Multiple teams of people did this work; I can't take the entire credit for all it. But this was beyond doubt, the most chicken-intensive experience of my life. The next day, we baked another 200+ pieces of chicken, and food prep folks (and I) tore it apart, with dishwasher's gloves to protect our hands from the very hot chicken. It became part of a paella later for dinner that night.

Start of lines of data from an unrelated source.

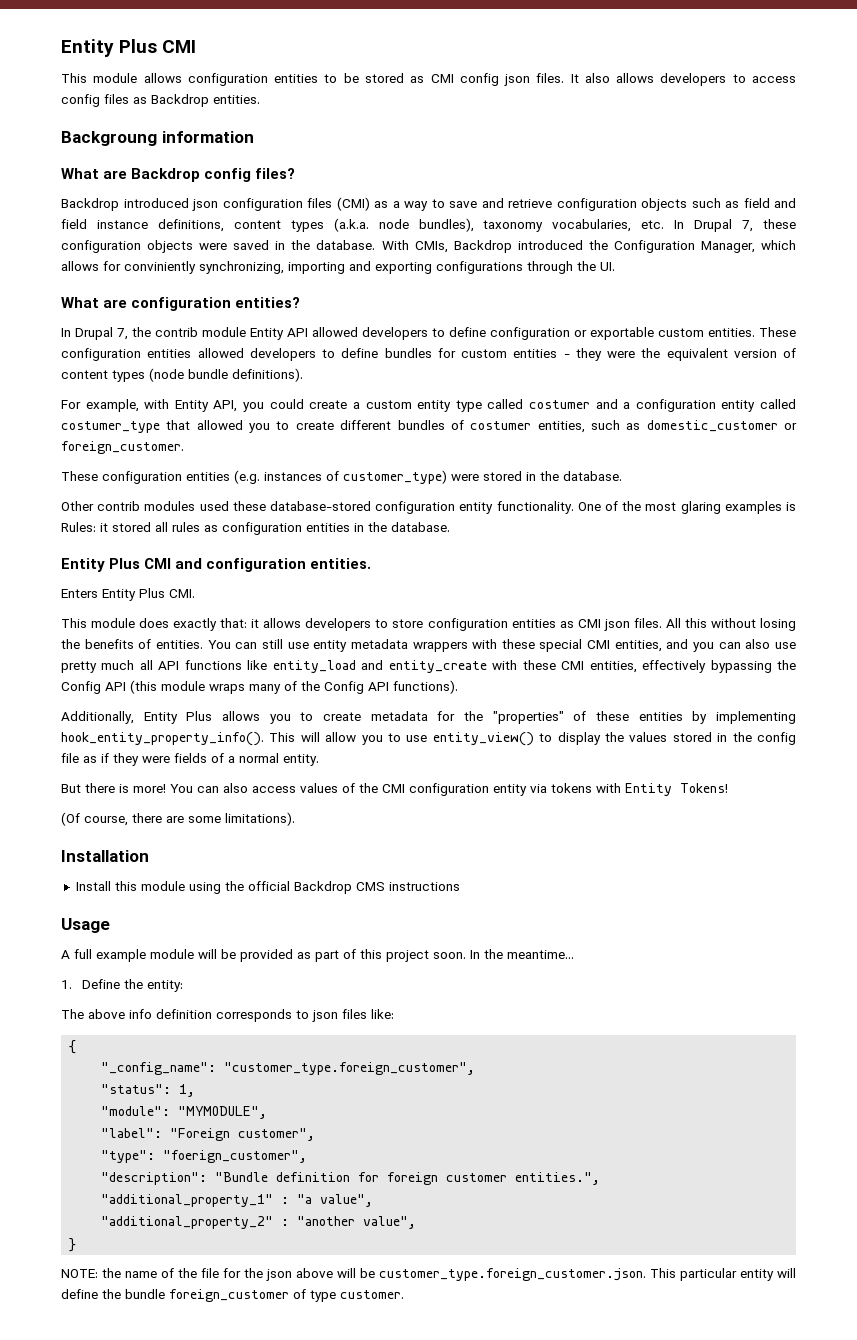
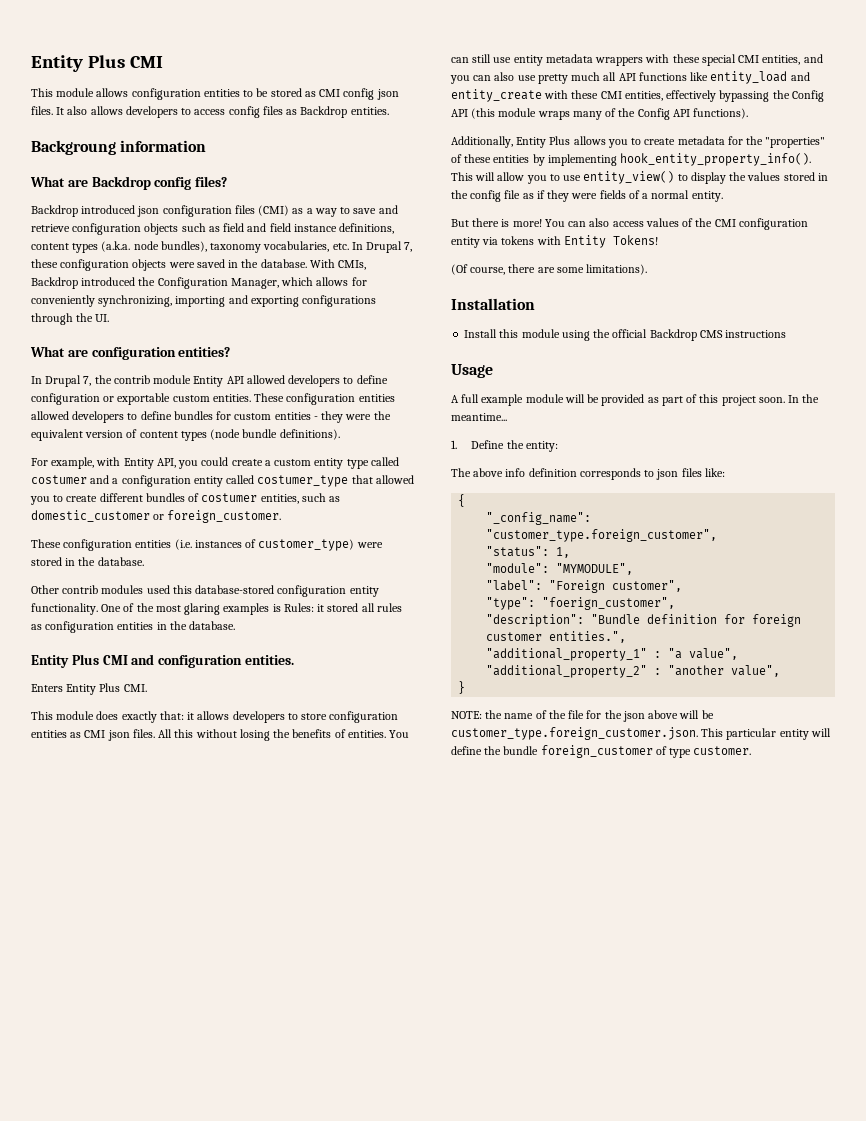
- With CMIs, Backdrop introduced the Configuration Manager, which allows for conviniently synchronizing, importing and exporting configurations through the UI.
+ With CMIs, Backdrop introduced the Configuration Manager, which allows for conveniently synchronizing, importing and exporting configurations through the UI.
- These configuration entities (e.g. instances of customer_type) were stored in the database.
+ These configuration entities (i.e. instances of customer_type) were stored in the database.
- Other contrib modules used these database-stored configuration entity functionality.
+ Other contrib modules used this database-stored configuration entity functionality.

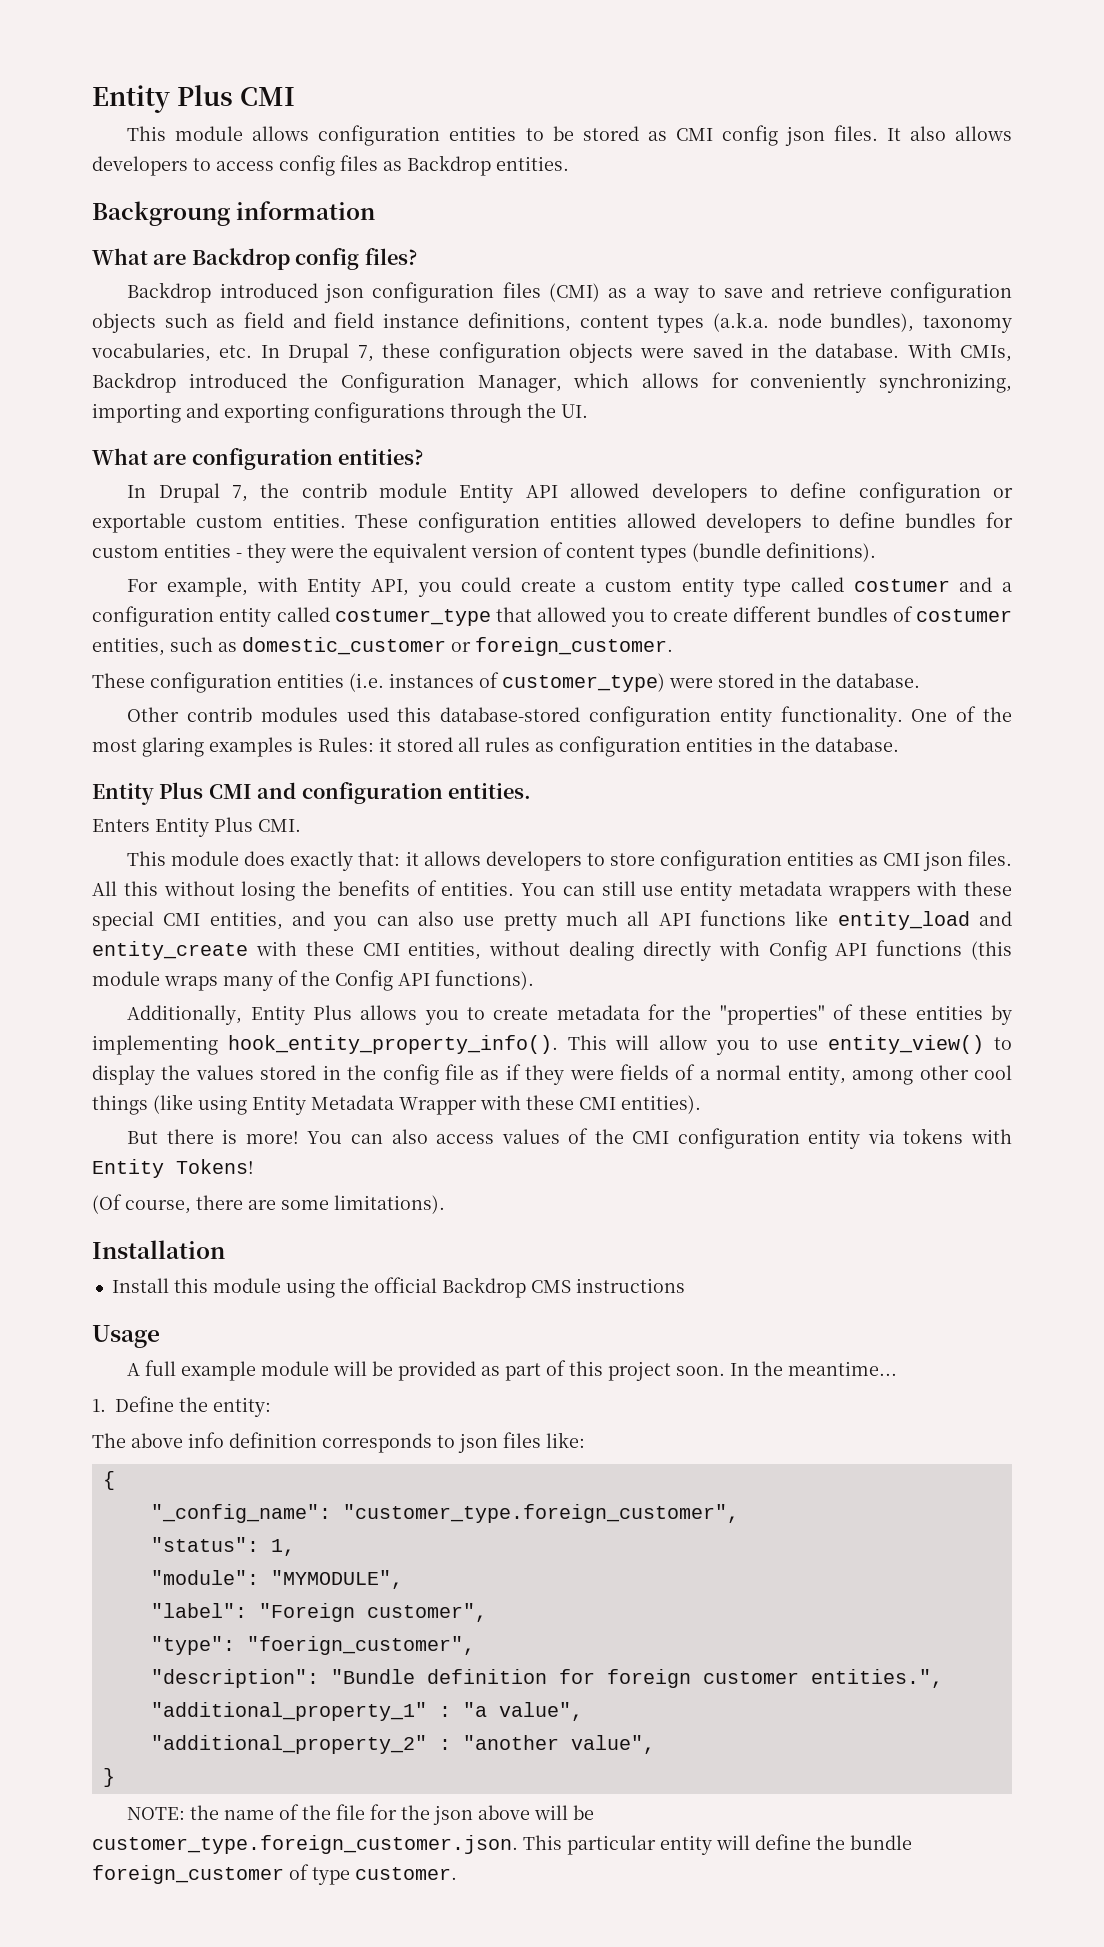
- These configuration entities allowed developers to define bundles for custom entities - they were the equivalent version of content types (node bundle definitions).
+ These configuration entities allowed developers to define bundles for custom entities - they were the equivalent version of content types (bundle definitions).
- You can still use entity metadata wrappers with these special CMI entities, and you can also use pretty much all API functions like entity_load and entity_create with these CMI entities, effectively bypassing the Config API (this module wraps many of the Config API functions).
+ You can still use entity metadata wrappers with these special CMI entities, and you can also use pretty much all API functions like entity_load and entity_create with these CMI entities, without dealing directly with Config API functions (this module wraps many of the Config API functions).
- This will allow you to use entity_view() to display the values stored in the config file as if they were fields of a normal entity.
+ This will allow you to use entity_view() to display the values stored in the config file as if they were fields of a normal entity, among other cool things (like using Entity Metadata Wrapper with these CMI entities).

BawkBawkBawkBawkBawkBawkBawk!

Strangely, I still like chicken.

"Service"


When you operate a restaurant, at some point in time the place opens for customers, and all the work that went into preparing the meals (not surprisingly, this is called "prep") results in delivering meals to the diners. That point is called, you got it, "service". But "service" is more than a just another instant in time (one minute you were doing prep, and the next moment, "service"). Service is the culmination of the day's labor. It is the point at which the restaurant meets its responsibility to its customer. It is an intense period in the work day. Particularly when hundreds are lining up for the meal you've been prepping. There's a buzz in the kitchen. It's like the starter pistol has gone off and the race begun.

I genuinely enjoyed the time in the Folk Festival kitchen. The "vibe" of dozens of volunteers working toward a common and worthy goal, is quite compelling. Got to use some of the skills I got in Culinary School, got some much needed exercise (was sore for 3 days afterwards) -- and access to a very cool festival. See you next year?